EASTPORT, Maine — The Eastport Area Chamber of Commerce has opened a new regional visitor information center in the recently constructed Eastport Port Authority building.

In order to pay for its new location on the first floor of 141 Water St., the chamber is generating new income by selling multimedia and banner advertisements, according to Executive Director Meg Keay.

The chamber rents the space from the port authority for $12,000 to $14,000 per year. Add supplies and a cleaning person, and the cost reaches about $20,000 annually, Keay said.

“I presented [the chamber board] with a plan to pay for it over and above our operating budget,” she said.

That plan generates most of its income through ad sales on a multimedia system that includes several television screens in the visitor center. One will display a calendar of events and photos of the entire region. Another will display up to 90 individual ads for 10 seconds at a time. These ads will rotate through four times per hour and cost advertisers $250 annually. Another TV screen will display these same ads at the Roosevelt-Campobello Information Center in Whiting.

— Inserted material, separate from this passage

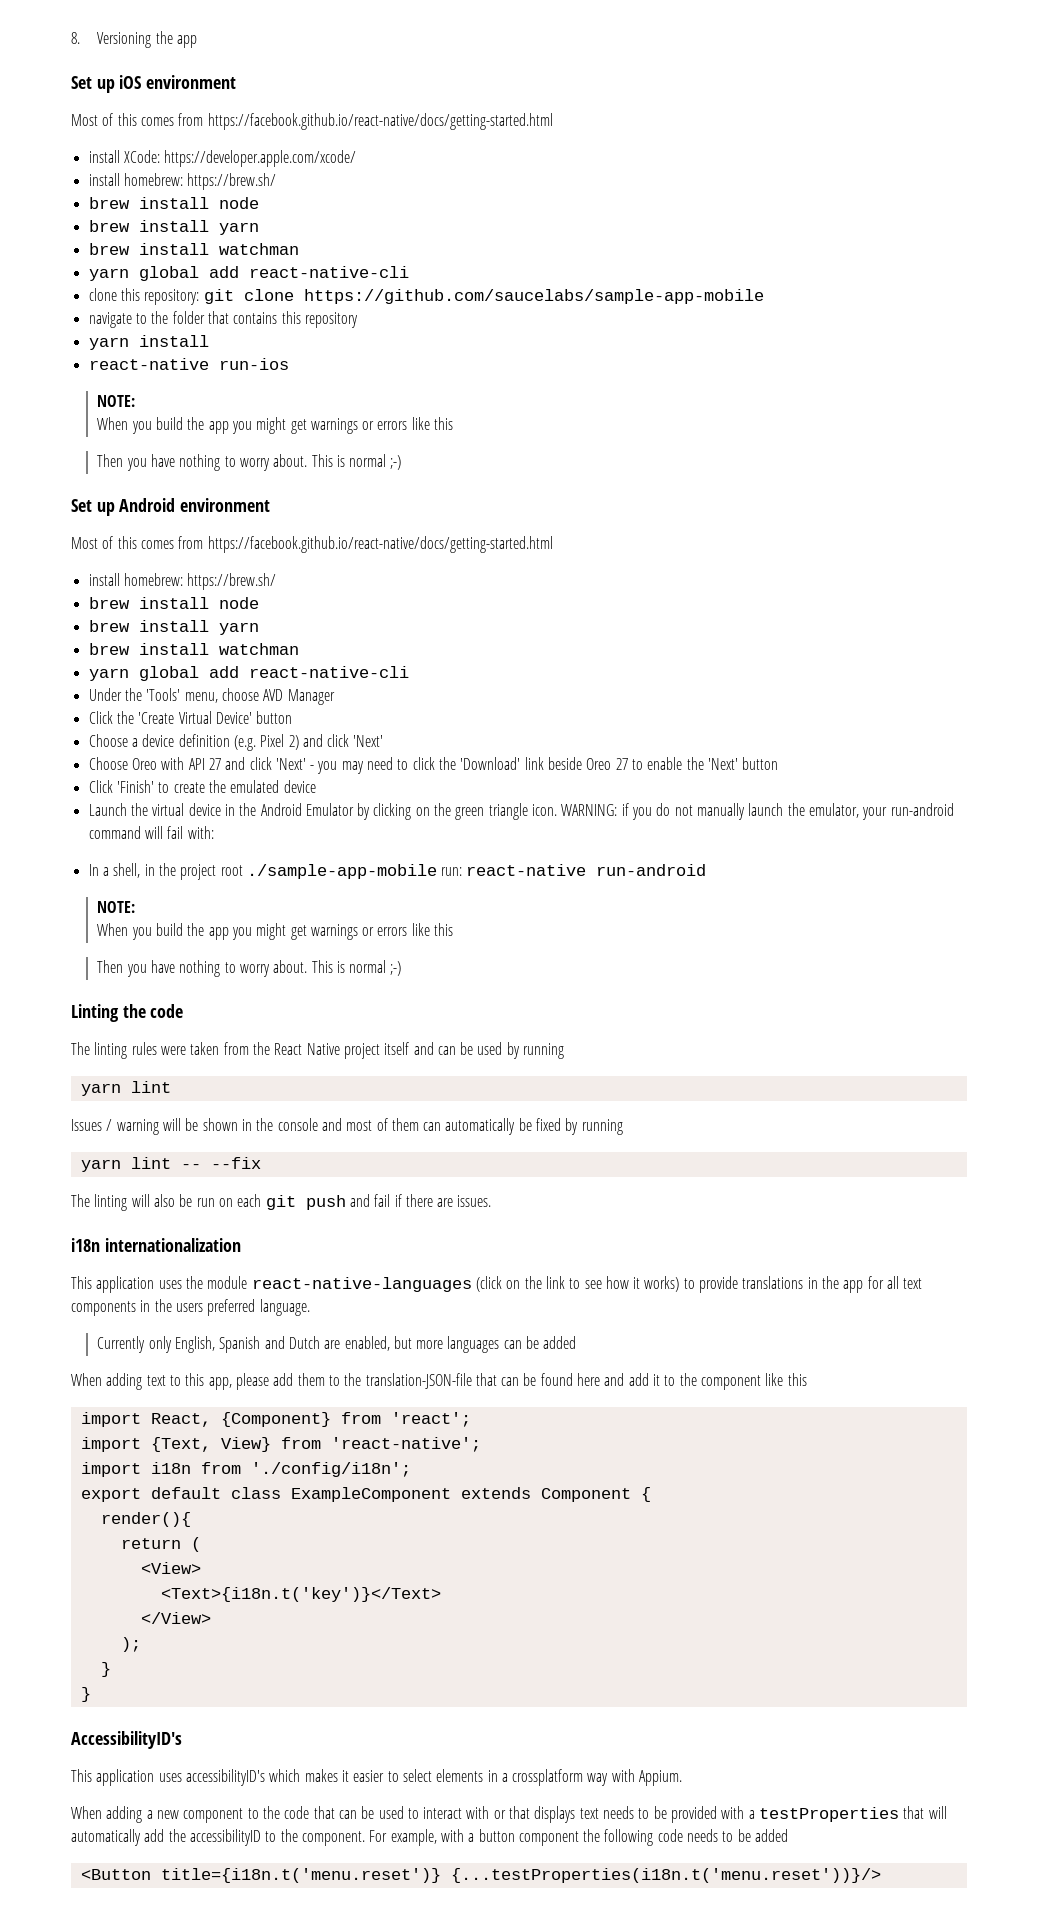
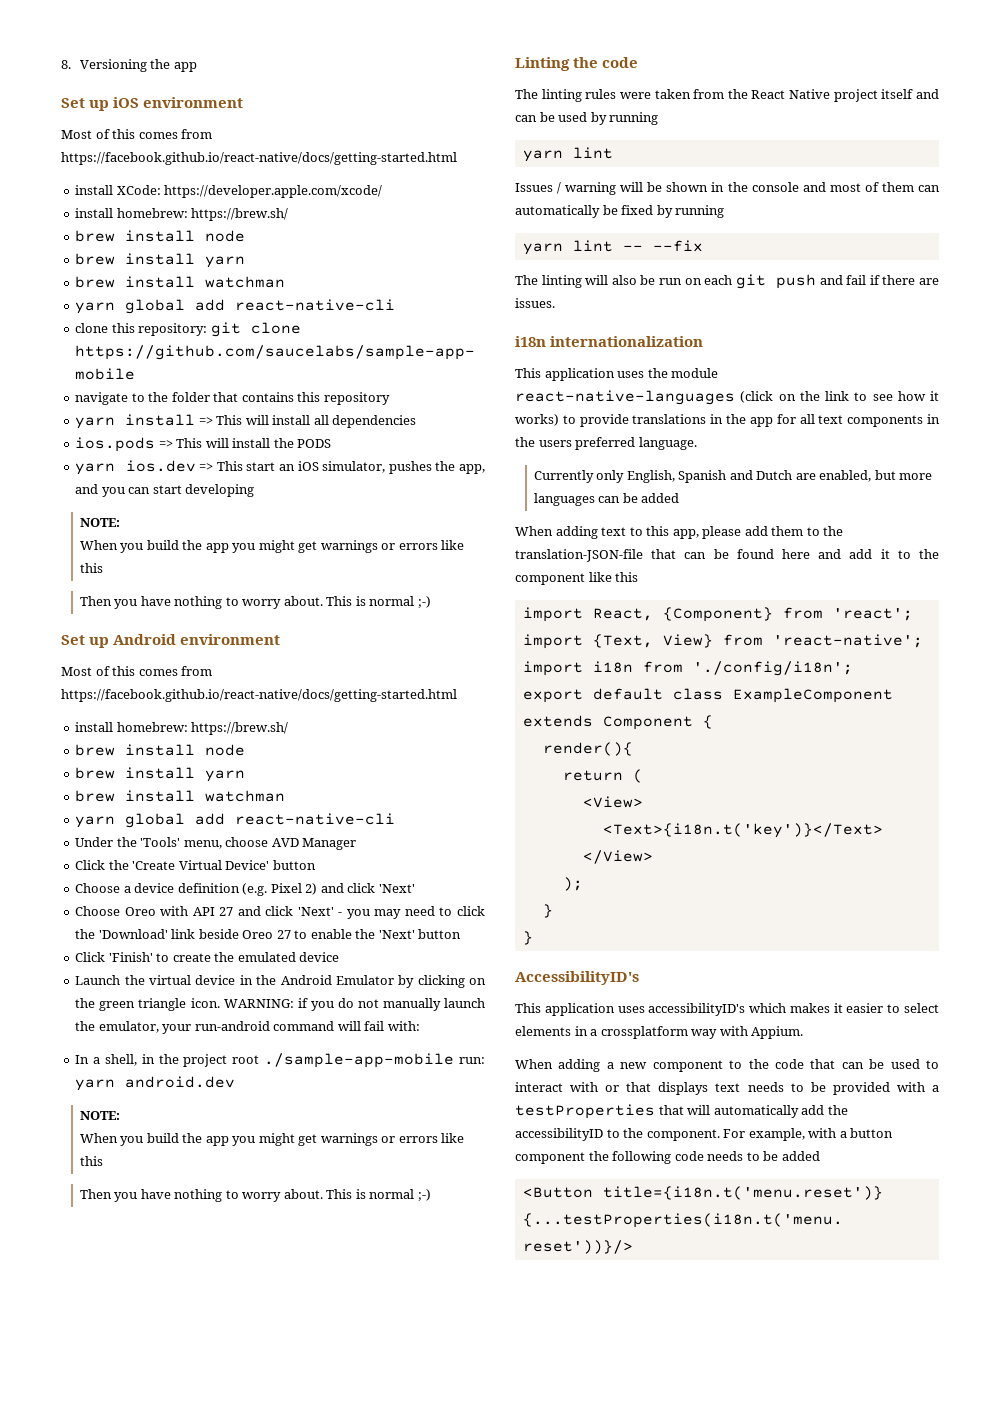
[88,358,289,370] // react-native run-ios -> [198,415,417,428] [75,437,332,452] [75,460,485,475] [75,484,255,497] => This will install all dependencies // ios.pods => This will install the PODS // yarn ios.dev => This start an iOS simulator, pushes the app, and you can start developing
[466,864,707,876] react-native run-android -> [75,1076,236,1091] yarn android.dev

“It is a very reasonable fee for a multimedia system, and we wanted to do it this way to make it affordable for smaller businesses as well as larger businesses,” Keay said.

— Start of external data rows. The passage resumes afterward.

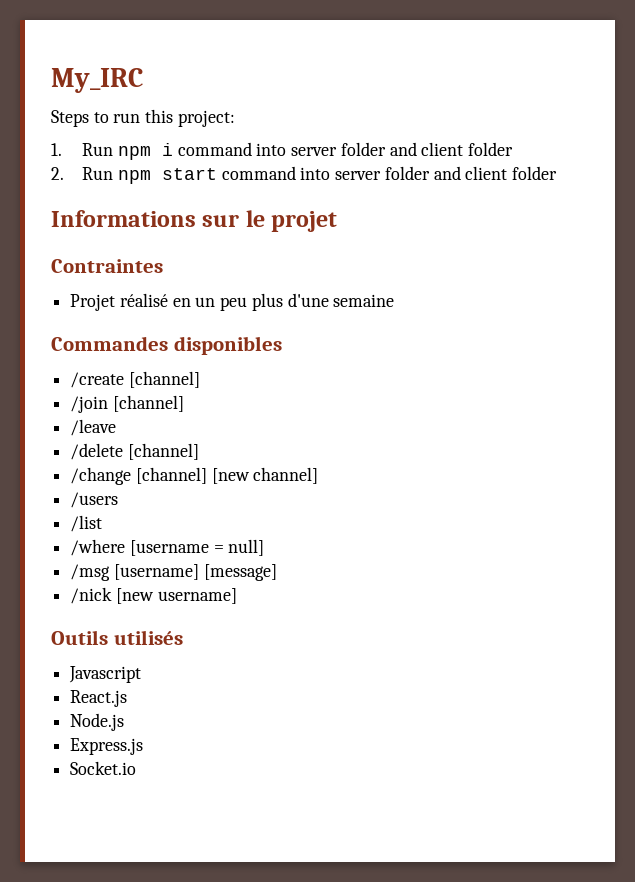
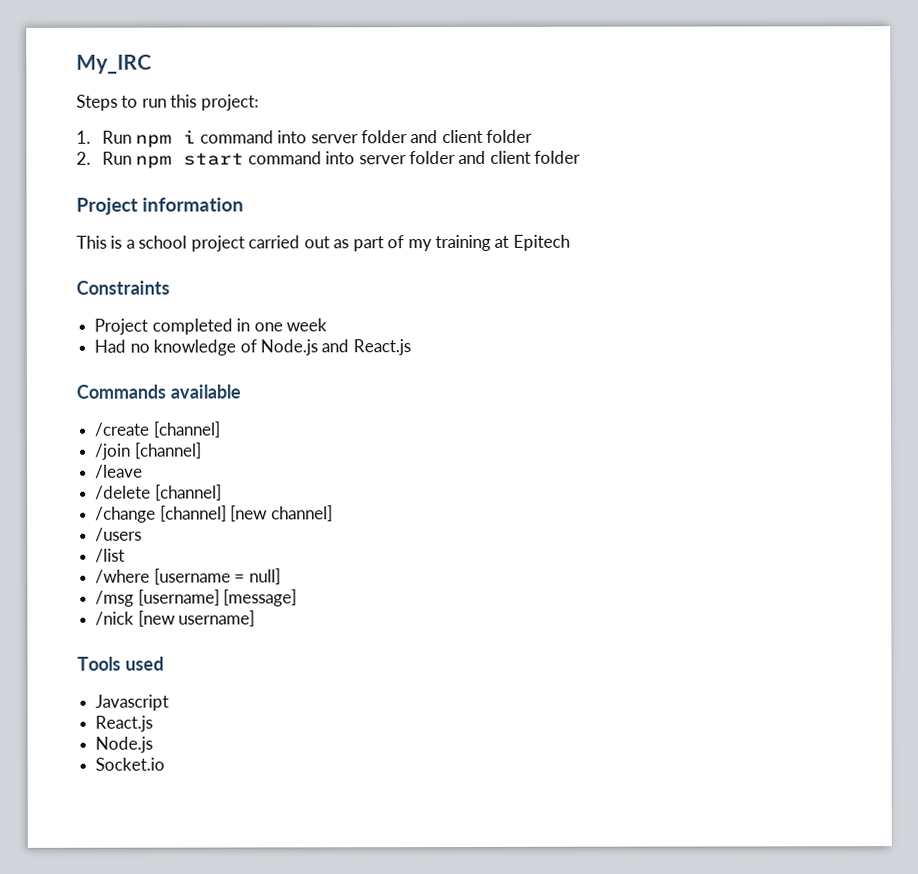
[51,210,338,232] [51,259,163,273] [70,293,395,311] [51,336,282,355] Informations sur le projet // Contraintes // Projet réalisé en un peu plus d'une semaine // Commandes disponibles -> [76,197,245,215] [76,234,570,252] [76,280,170,295] [94,318,327,335] [94,339,411,356] [76,384,241,399] Project information // This is a school project carried out as part of my training at Epitech // Constraints // Project completed in one week // Had no knowledge of Node.js and React.js // Commands available
[51,630,183,645] Outils utilisés -> [77,656,164,671] Tools used
[70,738,144,755] // Express.js -> (154, 744) none

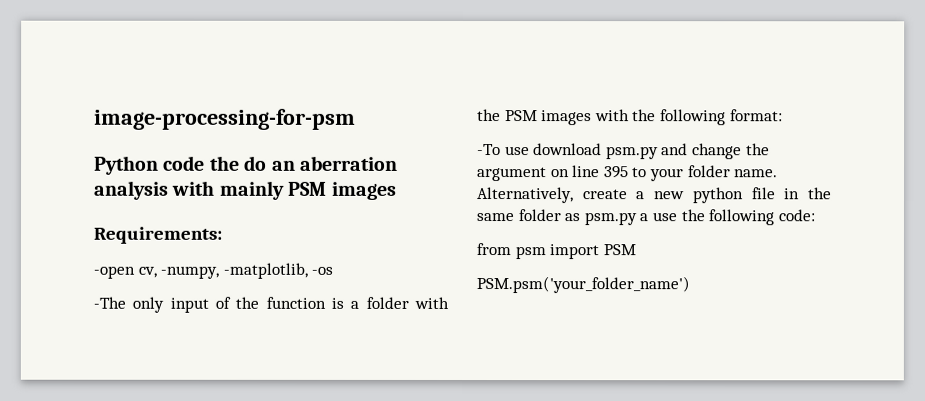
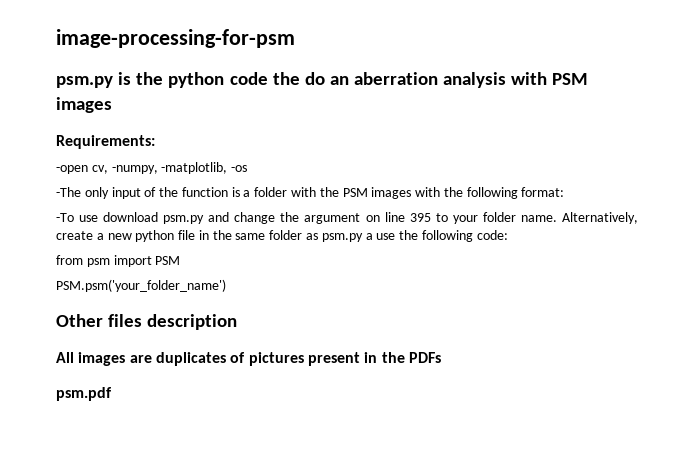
[94,155,159,175] Python -> [56,72,225,88] psm.py is the python
[219,180,285,200] mainly -> (548, 78) none
(690, 285) none -> [56,314,238,330] [56,352,441,366] [56,387,112,401] // Other files description // All images are duplicates of pictures present in the PDFs // psm.pdf

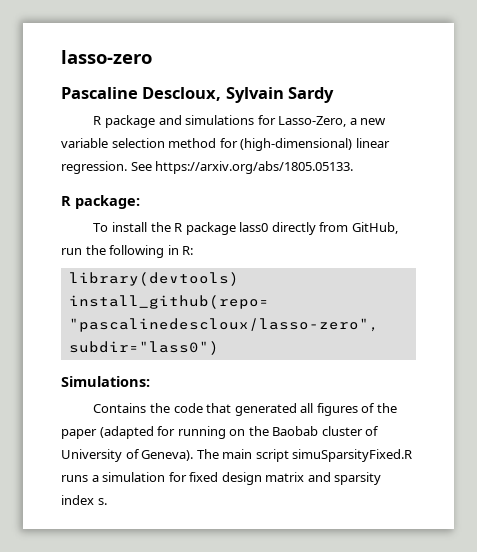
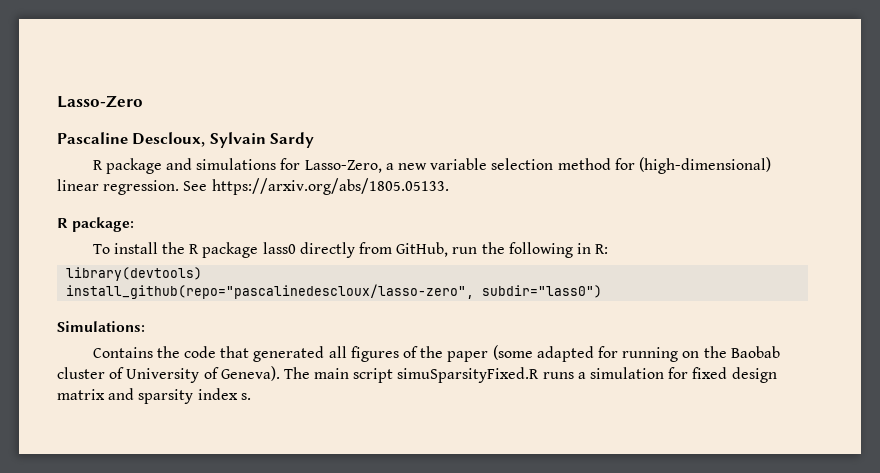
[61,50,152,64] lasso-zero -> [57,95,143,108] Lasso-Zero
[99,426,154,439] (adapted -> [492,345,594,362] (some adapted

So far, about 45 of these $250 ads have been sold. When 90 are sold — enough to fill one screen — it will generate $22,500, at which time a second screen would be put in place for more ads. Another $4,500 would come from the sale of banner ads to be set up at the visitor center, Keay said.

By the end of the year, Keay hopes to sell enough ads to warrant a third screen to be added at a location somewhere in Lubec or Calais. Eventually, she hopes to sell enough ads to support as many as 10 screens throughout the area.

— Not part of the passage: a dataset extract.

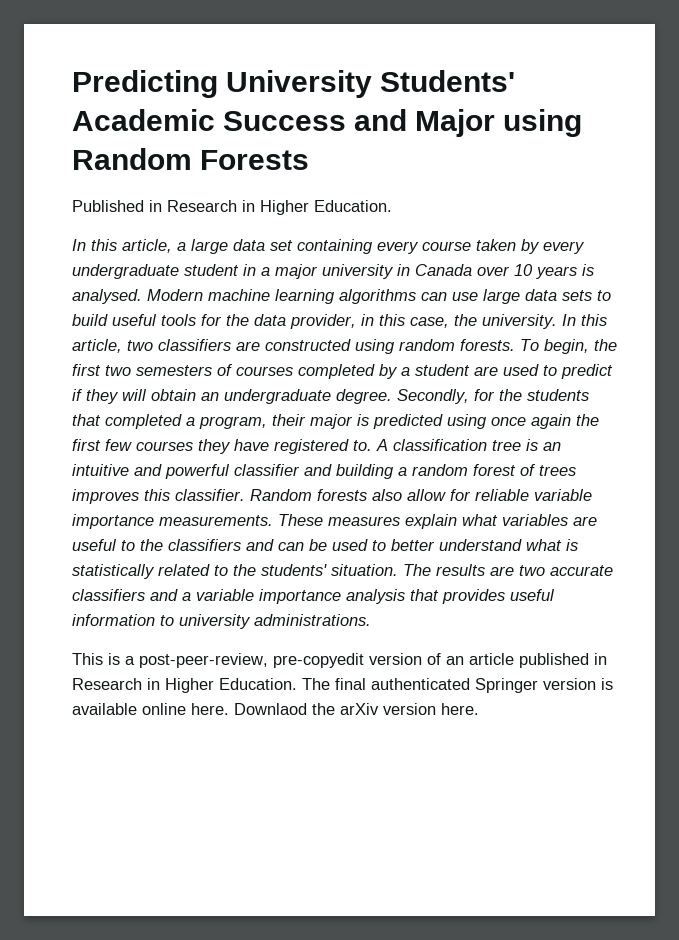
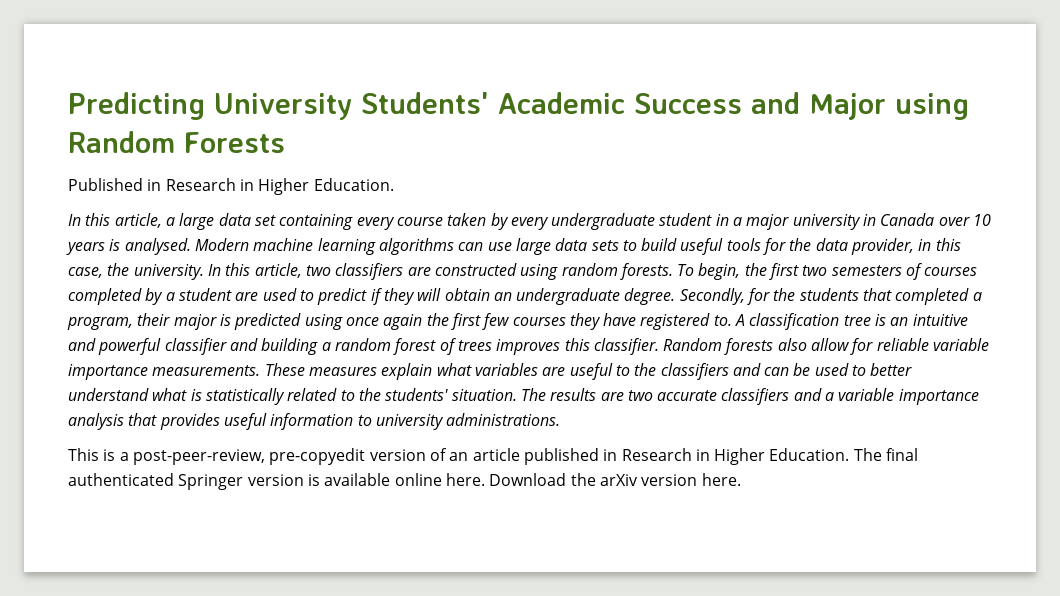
[234,703,307,715] Downlaod -> [489,473,567,486] Download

“The beauty of this system is they’re going to be situated in different locations,” she said.

Naturally, the information center also will offer brochures and other publications aimed at tourists. A table on one side of the room gives visitors a place to sit down and review materials about destinations in New Brunswick and Maine for a Two Nation Vacation.

The new information center also comes with amenities that were not available at the chamber’s previous location at 64 Water St.: public restrooms.

The lack of restrooms hampered chamber efforts to assist tourists and make them want to spend more time in the area, Keay said.

“How do you offer hospitality to travelers with no restrooms? You don’t,” she said.

The chamber was on a “crusade” to find a new location where it could offer restrooms.

“We looked at buildings that could possibly be renovated. … There wasn’t a stone we didn’t overturn,” Keay said.

Then, about 18 months ago, Gardner called and suggested the chamber rent space in the port authority building, which was under construction at that time.

The visitor center is unlocked 9 a.m. to 5 p.m. seven days per week. For those who have questions, it is staffed during holidays and festivals and otherwise from 10 a.m. to 3 p.m.

“The idea is that if you can really give your travelers, your guests a lot of information, they may extend their stay … or come back again,” Keay said.

She stressed the chamber must think regionally in order to compete with tourist attractions, such as Bar Harbor and Portland.

“If we’re going to compete with those areas, we’ve got to think big and think outside the box,” she said.

Chamber board member Vern McKimmey, who also is marketing and communications director for the Roosevelt-Campobello International Park, said he is excited about the new visitor information center.

“I have high hopes for it. I think it will help Eastport, and if you help Eastport, you help Campobello,” he said.

McKimmey also does marketing for Charlotte Coastal Regional Tourism in Canada and believes the trick to helping any single destination is to get people to the region.

“We believe in regionalism,” he said. “Meg Keay and the Eastport chamber are leading the way.”

Gardner said he is pleased the port authority building was able to help the chamber, especially in its quest to find a place with restrooms.

“I’m glad we were able to do it for them,” he said.

The port authority designed the building to meet the needs of the community and rents space to other organizations, such as the University of Maine Sea Grant Program.

“This building actually makes money,” Gardner said. “It was an investment. Everything we do has to be an investment. … We’re proud of what we’ve been able to accomplish here.”

The port authority used about $150,000 cash and borrowed about $300,000 to construct the 6,000-square-foot-building at a total cost of about $450,000. It was completed in December 2014.

“This building was actually cheaper to heat than our old office,” Gardner said.

Heating costs last year in the new building were $1,800, compared to $2,100 for the old building during the same period the year before, he said.